Thursday, September 12, 2013

Record Labels Sue Sirius XM Over the Use of Older Music

BEN SISARIO/The New York Times

Pop music is full of famous dates: Feb. 9, 1964, when the Beatles first appeared on “The Ed Sullivan Show.” Aug. 1, 1981, MTV’s on-air debut.

Another, Feb. 15, 1972 — when federal copyright protection began to apply to recordings — has less recognition. But a recent string of lawsuits argue that licensing issues tied to that date may be worth hundreds of millions of dollars to singers and record labels. If the suits are successful, they could also bring a headache of liability to satellite and Internet radio services.

On Wednesday, the three largest record companies — Sony, Universal and Warner, along with ABKCO, an independent that controls many of the Rolling Stones’ early music rights — sued Sirius XM Radio in a California court, saying that the satellite service used recordings from before 1972 without permission. Even though federal copyright protection does not apply to these recordings, the suits say that they are still covered by state law.

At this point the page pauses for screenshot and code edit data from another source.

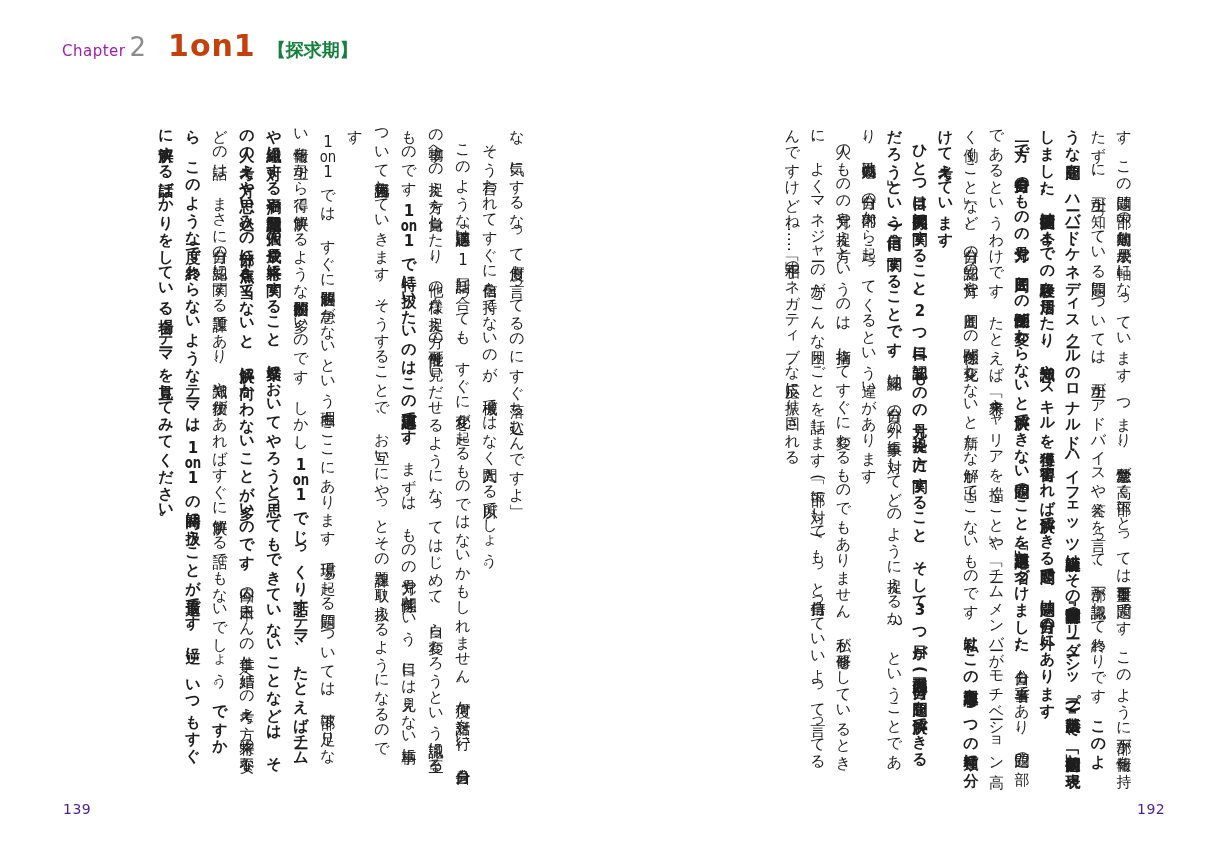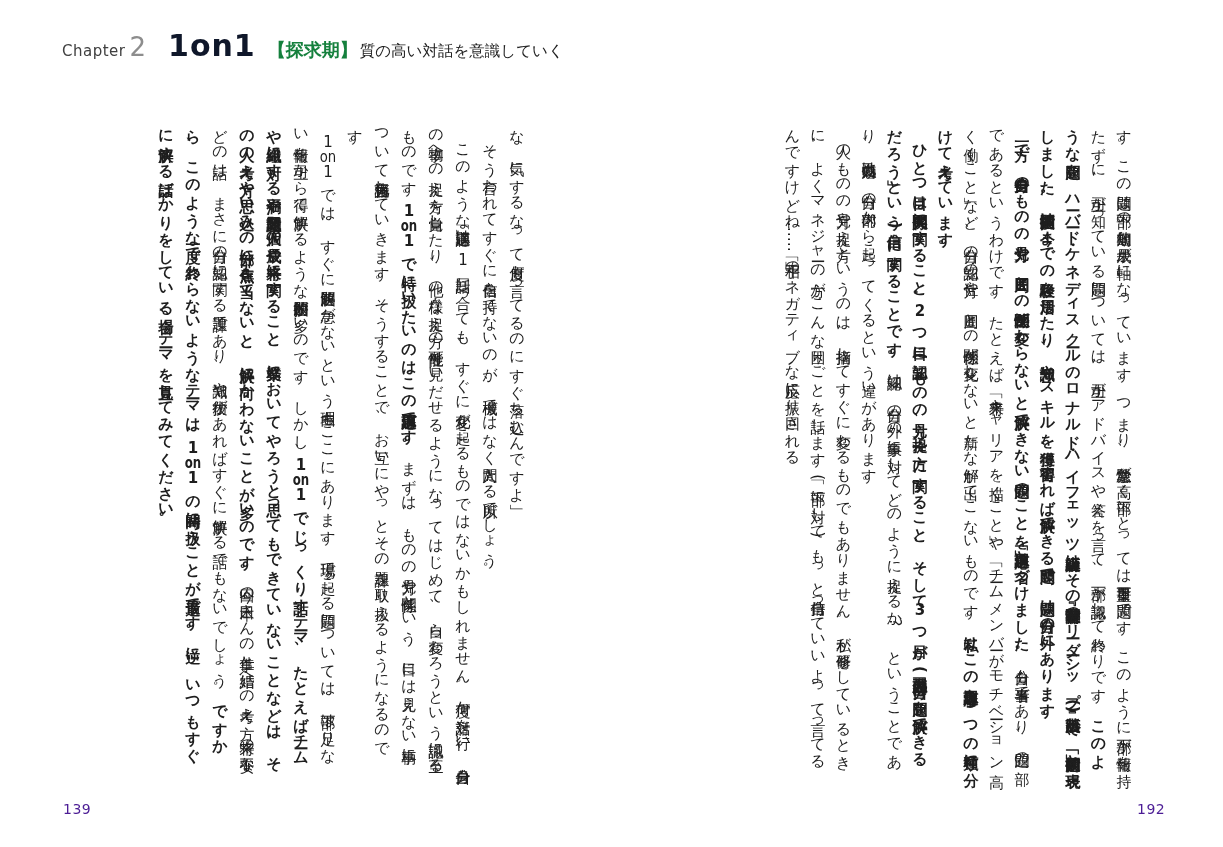--- a/index.html
+++ b/index.html
@@ -12,7 +12,7 @@
 
   
   .header{position:absolute;left:62px;top:28px;display:flex;align-items:baseline;white-space:nowrap;}
-  .ch-label{font-size:15px;color:#404040;letter-spacing:.5px;}
+  .ch-label{font-size:15px;color:#a21caf;letter-spacing:.5px;}
   .ch-num{font-size:26px;color:#8d8d8d;margin-left:4px;font-weight:400;}
   .logo{font-size:30px;font-weight:800;margin-left:22px;letter-spacing:1px;color:#0f172a;}
   .phase{font-size:18px;font-weight:700;margin-left:12px;color:#15803d;}

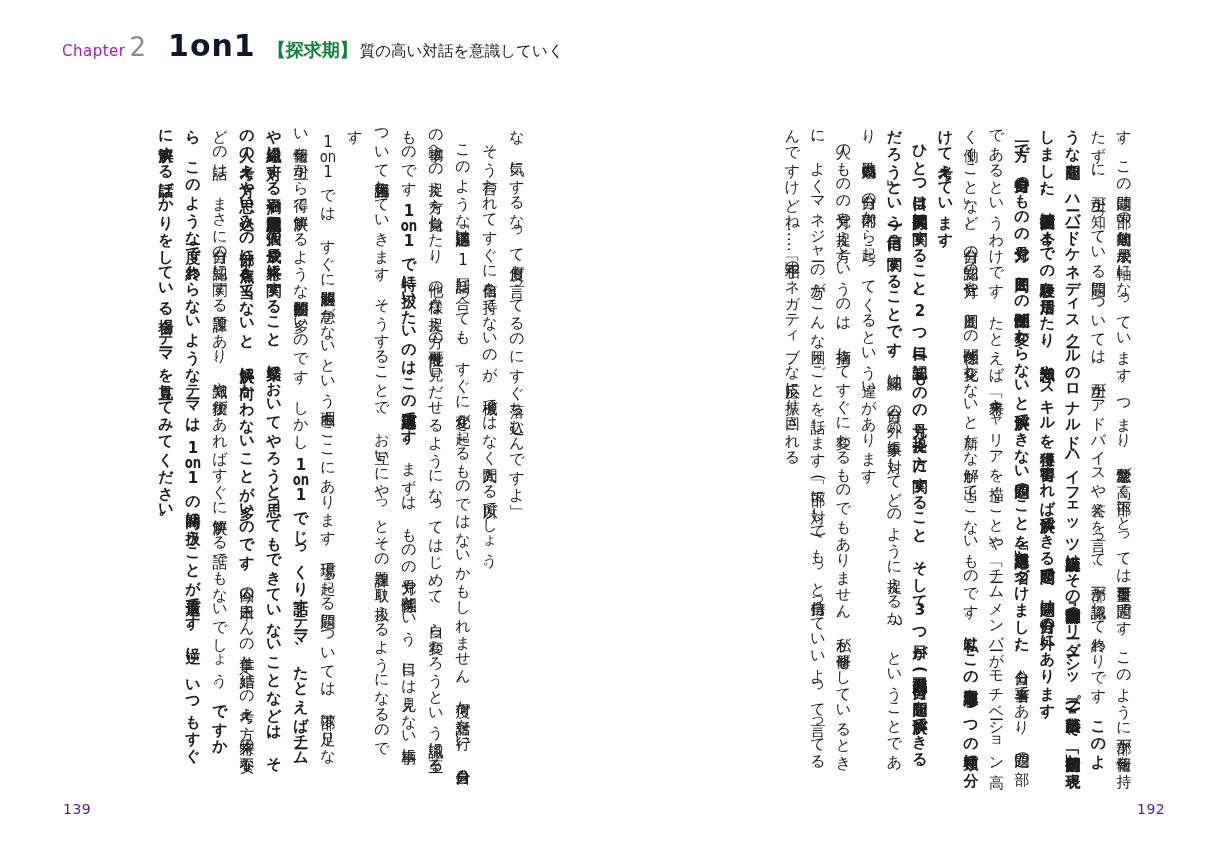--- a/index.html
+++ b/index.html
@@ -14,7 +14,7 @@
   .header{position:absolute;left:62px;top:28px;display:flex;align-items:baseline;white-space:nowrap;}
   .ch-label{font-size:15px;color:#a21caf;letter-spacing:.5px;}
   .ch-num{font-size:26px;color:#8d8d8d;margin-left:4px;font-weight:400;}
-  .logo{font-size:30px;font-weight:800;margin-left:22px;letter-spacing:1px;color:#0f172a;}
+  .logo{font-size:30px;font-weight:800;margin-left:22px;letter-spacing:1px;color:#c2410c;}
   .phase{font-size:18px;font-weight:700;margin-left:12px;color:#15803d;}
   .subtitle{font-size:15.5px;margin-left:2px;color:#222222;}
 

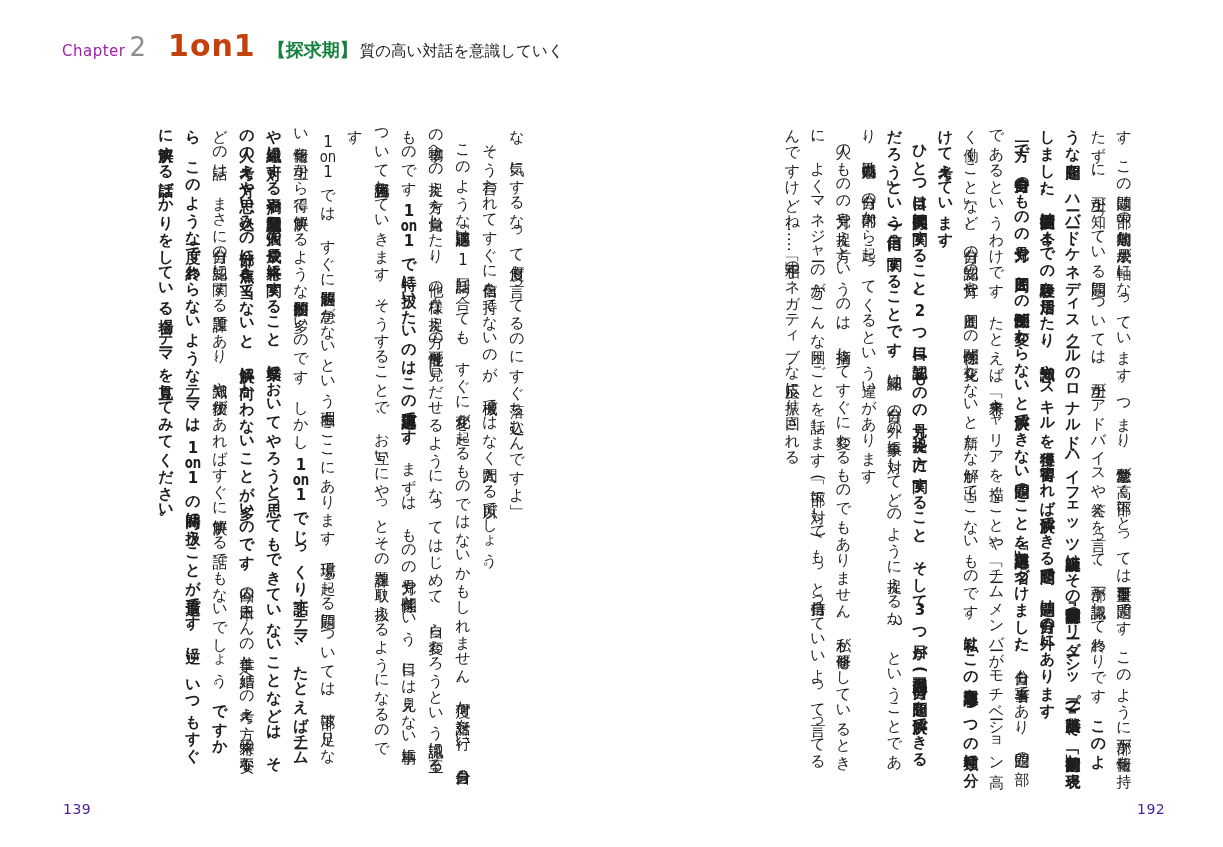--- a/index.html
+++ b/index.html
@@ -46,7 +46,6 @@
     <span class="ch-num">2</span>
     <span class="logo">1on1</span>
     <span class="phase">【探求期】</span>
-    <span class="subtitle">質の高い対話を意識していく</span>
   </header>
 
   <div class="vtext" id="left-text">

The suit is the third major complaint filed against Sirius XM in five weeks. The band the Turtles — whose song “Happy Together” was a No. 1 hit in 1967 — and the royalty agency SoundExchange filed similar suits last month, each seeking as much as $100 million in damages. The suit filed on Wednesday, in Los Angeles Superior Court, seeks unspecified damages and a declaratory judgment about the rights involved in pre-1972 recordings.

“It is disgraceful, unfair, and probably criminal that Sirius XM is stealing monies due to me and other performing artists,” the singer Judy Collins said in a statement. “Performers should be paid their fair share of the royalties from their songs.”

Among other artists mentioned in the suit are the Beatles, the Rolling Stones, Frank Sinatra and the Supremes.

A spokesman for Sirius XM declined to comment.

The suits against Sirius could have a broad impact in digital music. Pandora, which like Sirius relies on the compulsory licensing provisions of federal copyright law, could be affected. But lawyers and music executives said the cases would probably not have an impact on Spotify and other on-demand services, which tend to strike all-encompassing licensing deals with labels.

Terrestrial radio broadcasters pay royalties only to music publishers, which control songwriting copyrights; digital services must also pay for use of recordings.

Sirius XM, the only satellite radio service in the United States, has 25 million subscribers who pay $14.49 or more a month. Last year, the company had $3.4 billion in revenue and paid 8 percent of its gross revenue in royalties to record companies and performers, according to its annual report. SoundExchange, whose suit accused Sirius XM of improper accounting of royalties, estimated that oldies make up 10 to 15 percent of all the airplay on the satellite service.

The legal argument behind the major labels’ suit differs little from the one being made in the Turtles’ case, but it underscores the importance of the issue to the music industry. The Turtles’ suit has applied for class-action status, which could take months to establish. By filing their own suit, the industry’s biggest powers are looking to control the issue on their own terms and get a ruling as quickly as possible.

The issue of licensing for recordings before 1972 has been mostly untested in courts. Lawyers and music executives say that the new suits are a response to questions that have arisen in other recent cases, and also to new terms established for satellite radio by the Copyright Royalty Board, a panel of federal judges that regulates some forms of licensing.

Jonathan B. Sokol, a lawyer who often represents music companies in copyright cases, said that the suits may face difficulty proving a public performance right for recordings under law. For one thing, he noted, that would implicate many other businesses that may have licenses with music publishers, which control songwriting rights, but not record labels.

“The problem is that anybody that has rights to a master recording could come after anybody engaging in public performance — any bar, restaurant, sports stadium,” said Mr. Sokol, who is not involved in the Sirius suits.